Is the thought that I have signed a Terms of Settlement this week which included the clause that carriage of sale of the house would be jointly between the go solicitors and that we would both agree to be bound by that which means they sell our house for whatever price they agree, both solicitors take fees and we have no say in the sale of our home. I sign it, in gut-wrenching fear and trepidation, thinking; this is what I have to do, legally, I am crunched up with anxiety, not sleeping, trying to push it all to the back of my mind, endlessly repeating the mantra which seems futile now;’ everything will work out, everything is happening for  my highest good.. The reality is that I am sleeping, waking anxiety. Out of breath, panicking, wondering what will happen. I’m used to working hard, I’m used to be the one who earns, I’m used to being the one who takes care of everything and now I’m scared.
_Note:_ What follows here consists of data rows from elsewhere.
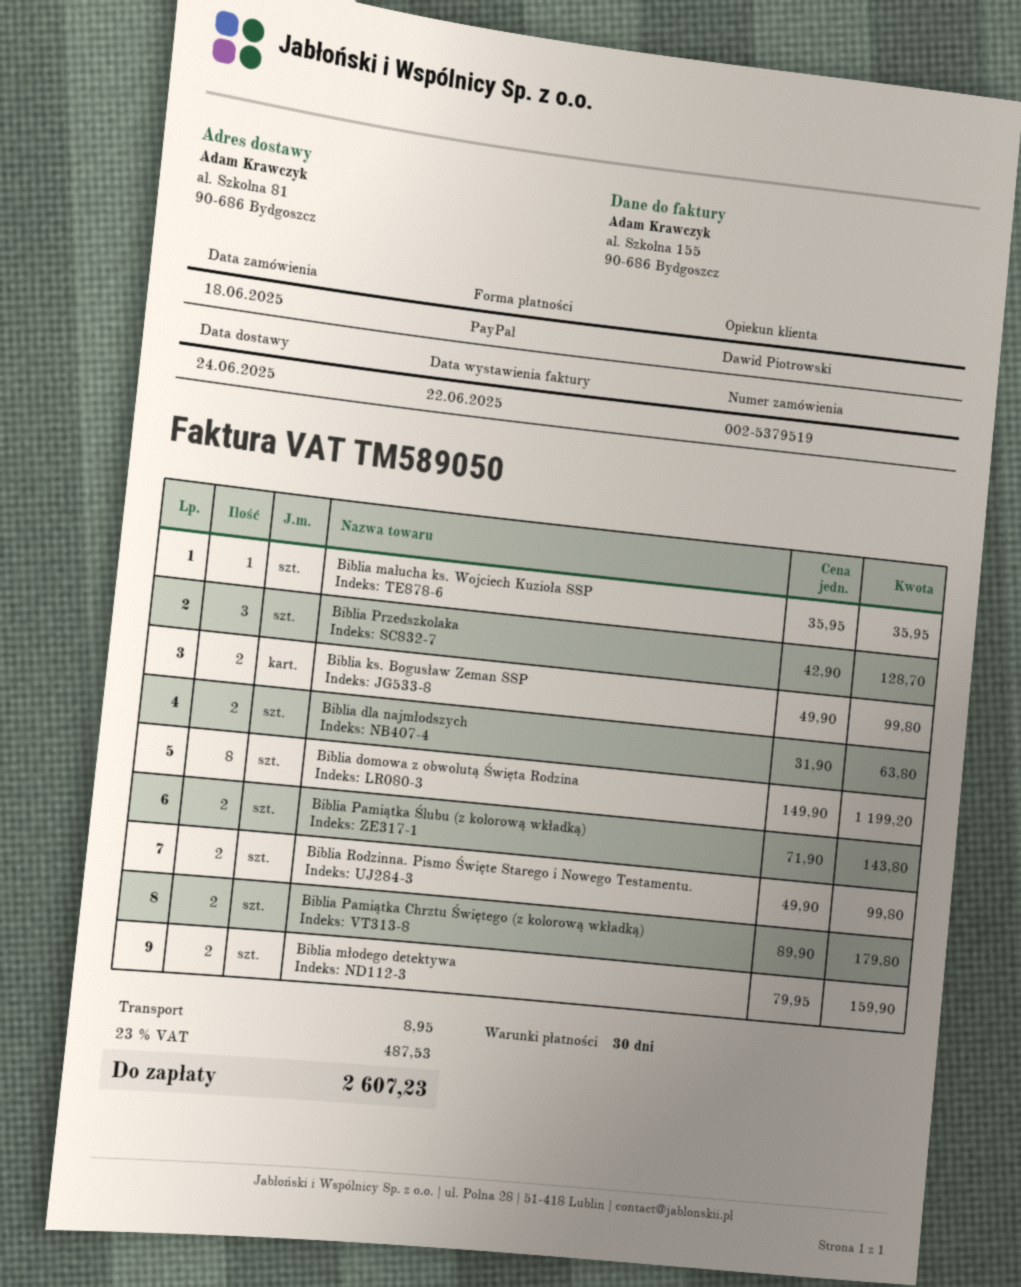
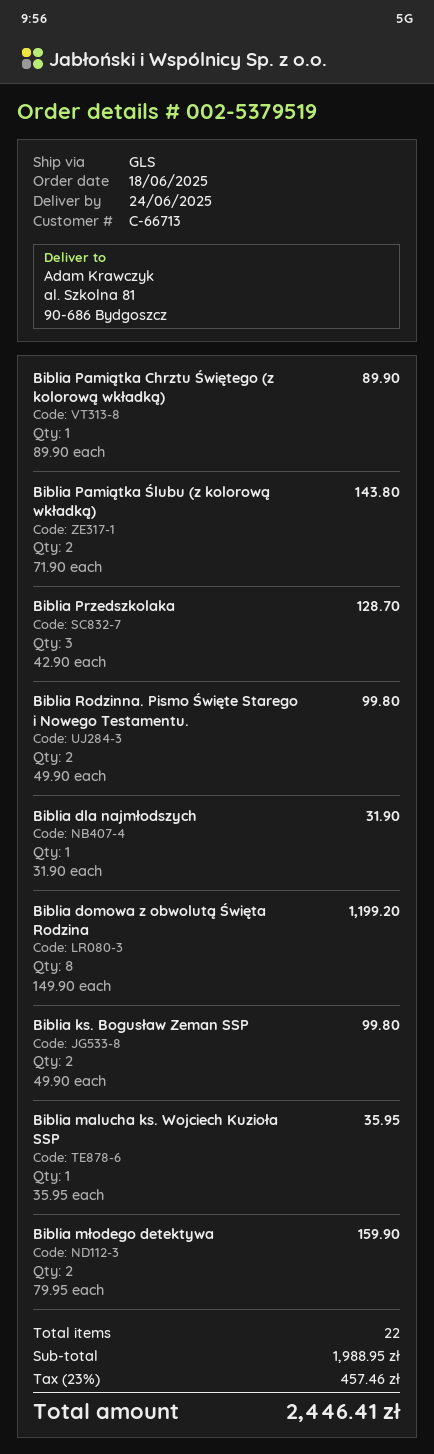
Biblia dla najmłodszych: 2 x 31.90 = 63.80 -> 1 x 31.90 = 31.90
Biblia Pamiątka Chrztu Świętego (z kolorową wkładką): 2 x 89.90 = 179.80 -> 1 x 89.90 = 89.90
shipping: 8.95 -> none
tax: 23% = 487.53 -> 23% = 457.46
total: 2607.23 -> 2446.41

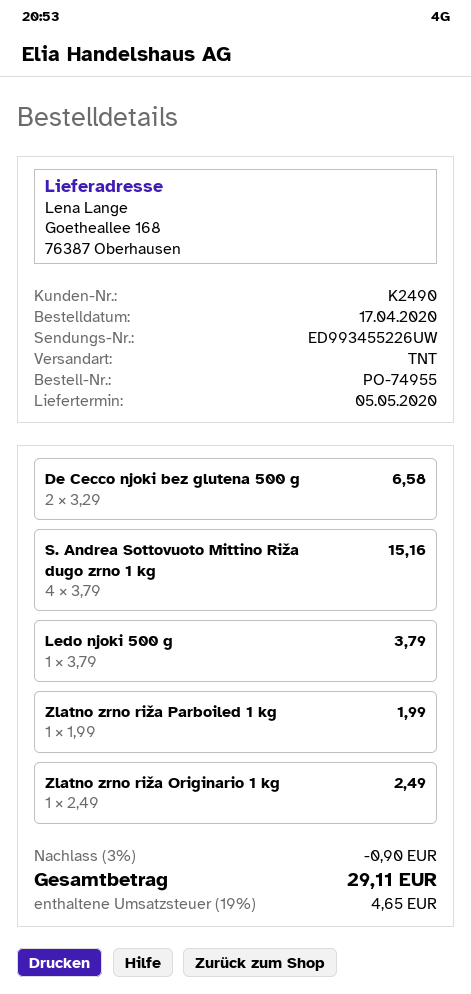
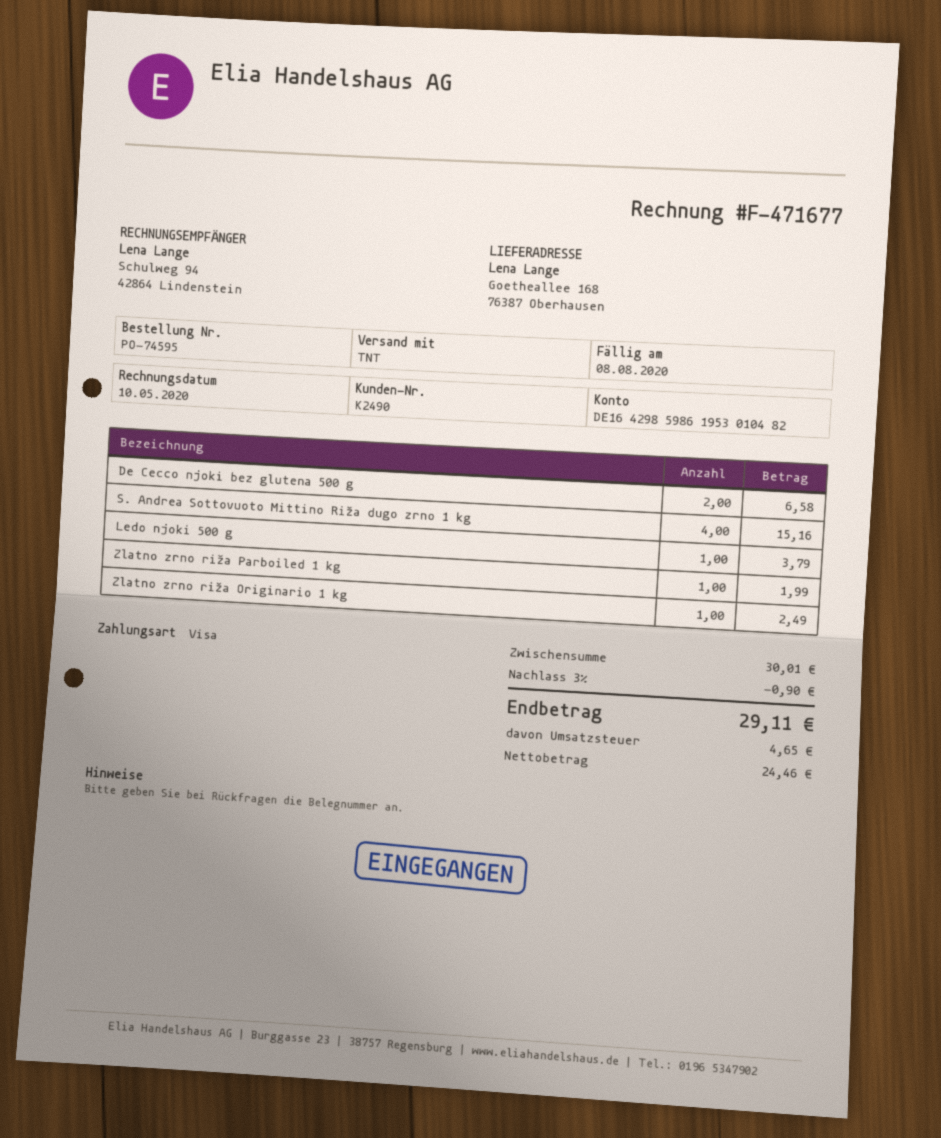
order number: PO-74955 -> PO-74595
Really, really scared. The house I worked so hard to pay for, my home, MY HOME, I snow under the control of 2 solicitors. And whatever they agree with whatever estate agent ….How has it come to this? There is no conflict with regard to assets, no battle…why should 2 solicitors divvy up what I have worked so hard for, take 2 commissions, sell the house to??? and take their fees? It feels so wrong and I feel so wrong, that we would be bound by whatever price and any means that two solicitors should sell the house for whatever price, via whatever estate agent, and that we should be bound by their decision. I sign the document, and spend every waking moment in fear of what may happen,. I have signed away control of my life…I can’t bear this, yet I must if this is the legal requirement.  More than anything. this gets to  me. I have signed away control of my home, of my life of the last 25years, to 2 solicitors. And it feels wrong, so totally, totally, wrong. It’s not like we were in dispute, I’d agreed a 50/50 split.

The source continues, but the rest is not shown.